■ Exercise brief ■
Where a line below holds the string "CHICKS", that line goes into the answer.

■ Data supplied ■

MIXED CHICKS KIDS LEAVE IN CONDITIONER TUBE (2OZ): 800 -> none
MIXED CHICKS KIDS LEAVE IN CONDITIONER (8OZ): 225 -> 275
---
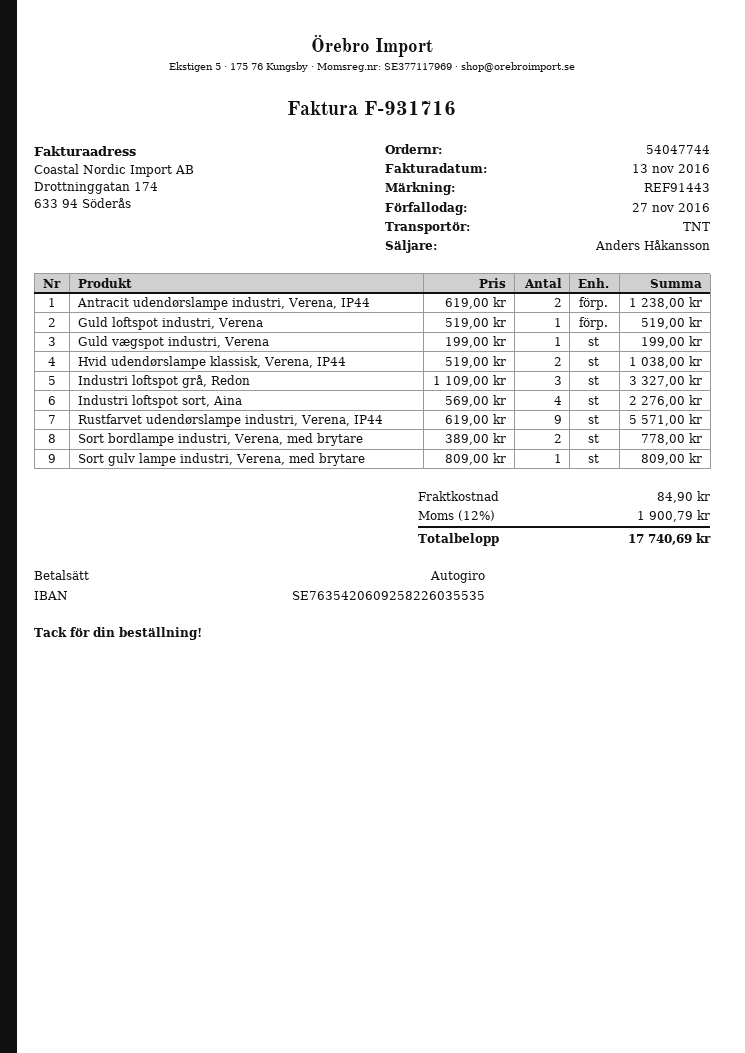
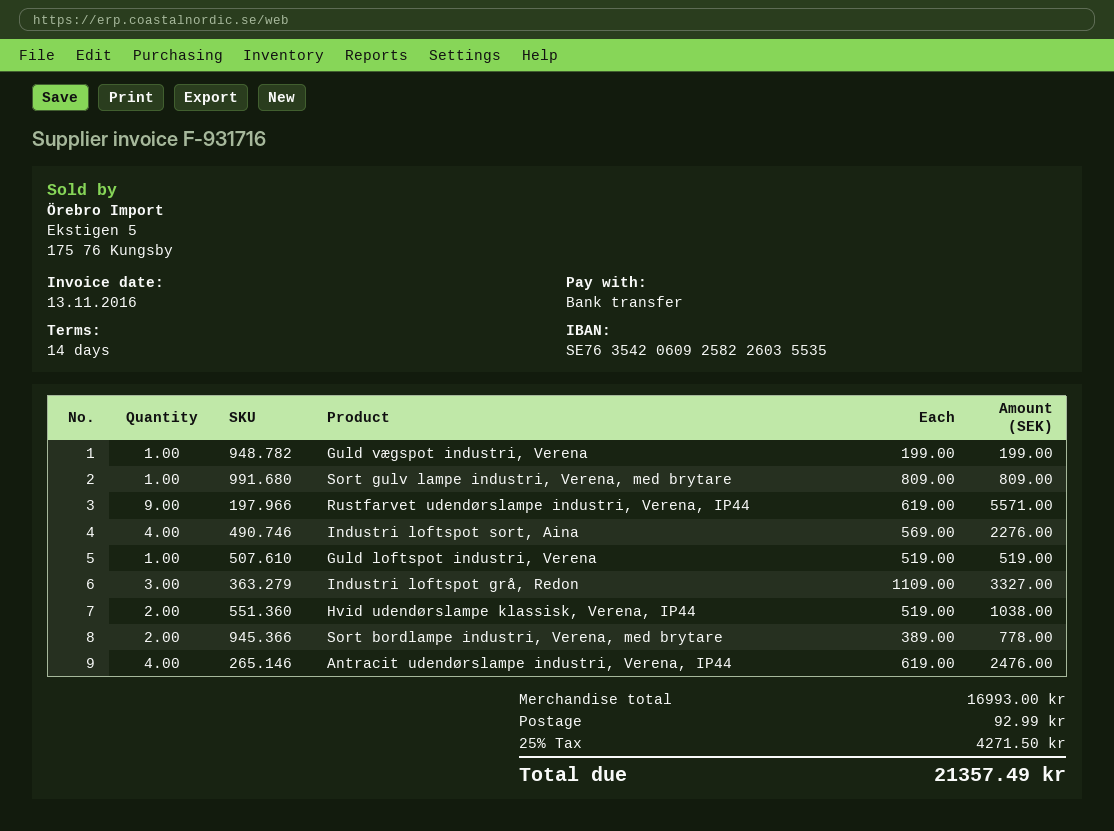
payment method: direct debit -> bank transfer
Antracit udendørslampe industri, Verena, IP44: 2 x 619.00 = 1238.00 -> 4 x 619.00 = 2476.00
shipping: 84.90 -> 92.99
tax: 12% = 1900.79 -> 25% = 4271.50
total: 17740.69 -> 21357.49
--
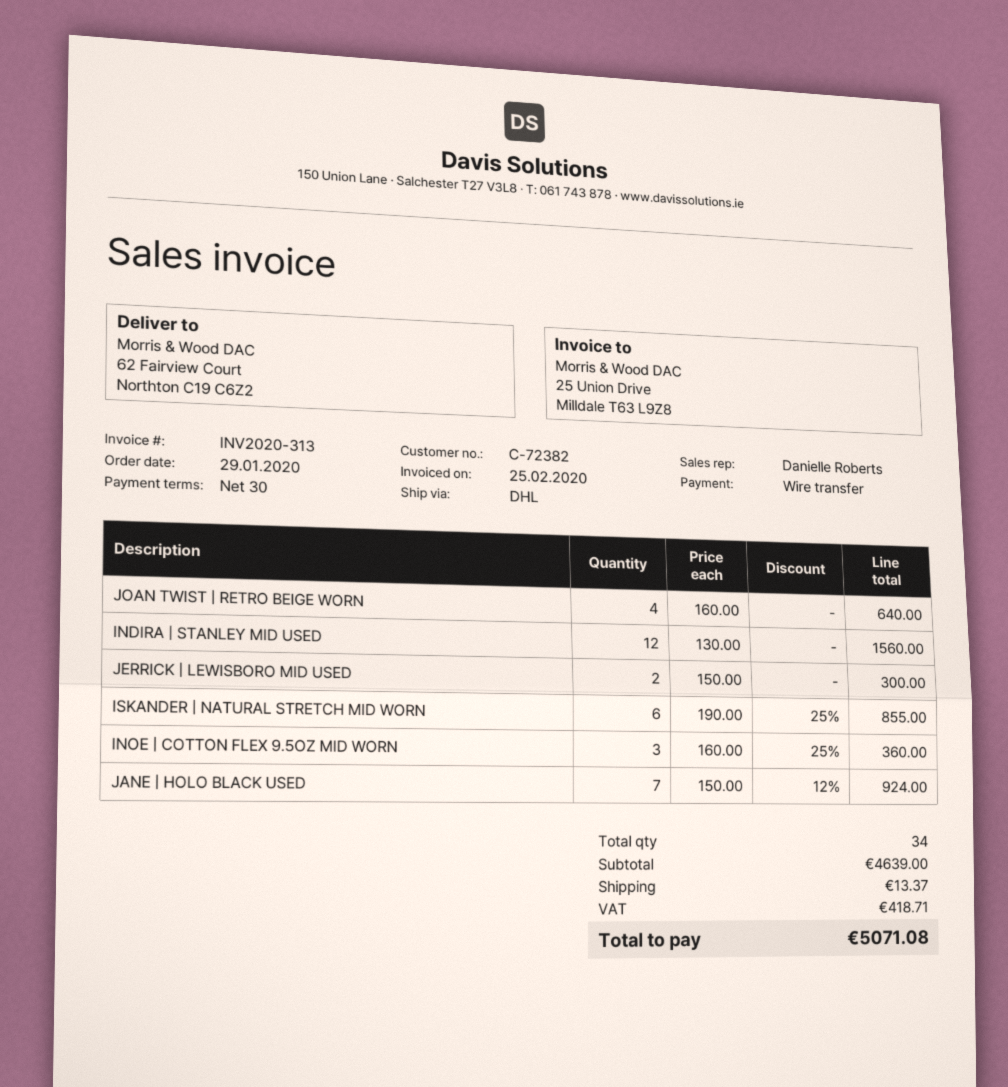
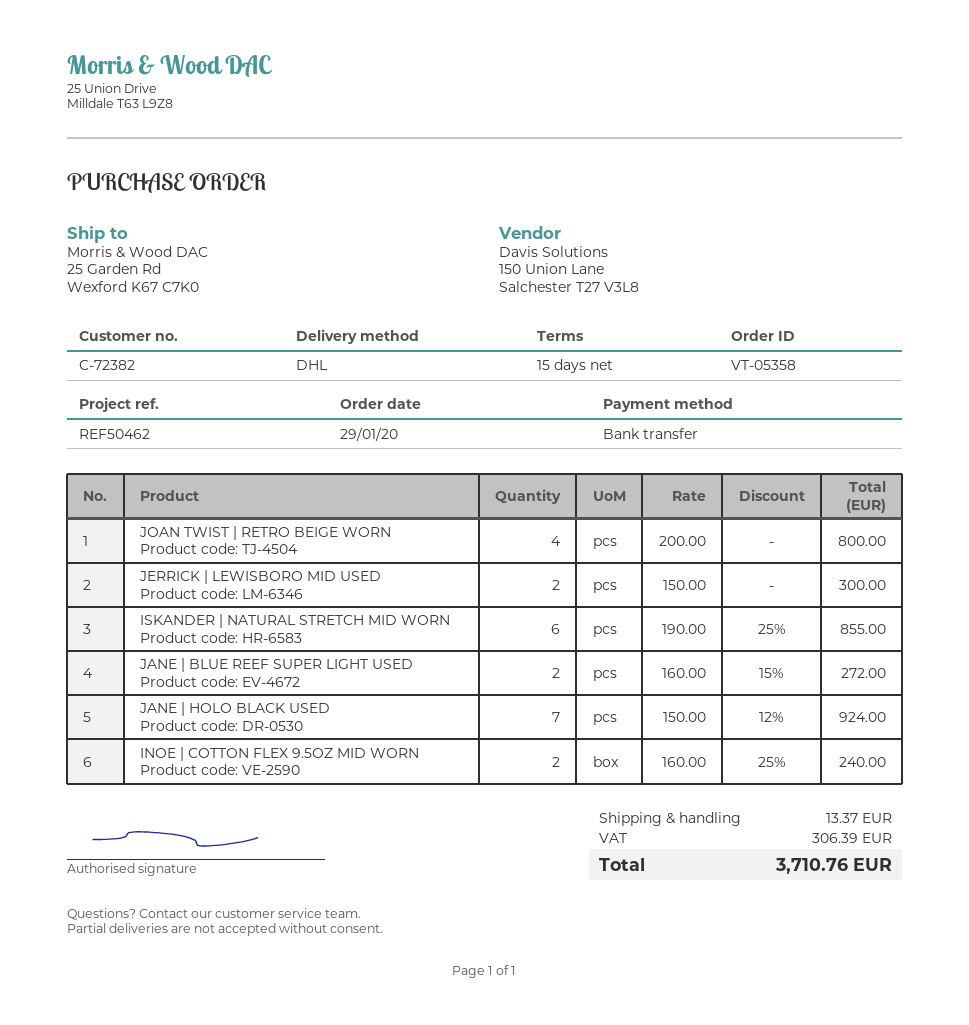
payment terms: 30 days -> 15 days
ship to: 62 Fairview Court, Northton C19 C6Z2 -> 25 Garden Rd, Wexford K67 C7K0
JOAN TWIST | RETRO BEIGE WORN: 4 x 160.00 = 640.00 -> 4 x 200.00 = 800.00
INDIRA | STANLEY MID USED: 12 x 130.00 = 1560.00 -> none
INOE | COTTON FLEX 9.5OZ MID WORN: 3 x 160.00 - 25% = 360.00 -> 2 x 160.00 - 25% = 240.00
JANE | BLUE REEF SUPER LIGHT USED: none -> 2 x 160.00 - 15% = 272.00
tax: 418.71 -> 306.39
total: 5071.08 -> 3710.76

■ Answer box ■
MIXED CHICKS KIDS LEAVE IN CONDITIONER TUBE (2OZ): 800 -> none
MIXED CHICKS KIDS LEAVE IN CONDITIONER (8OZ): 225 -> 275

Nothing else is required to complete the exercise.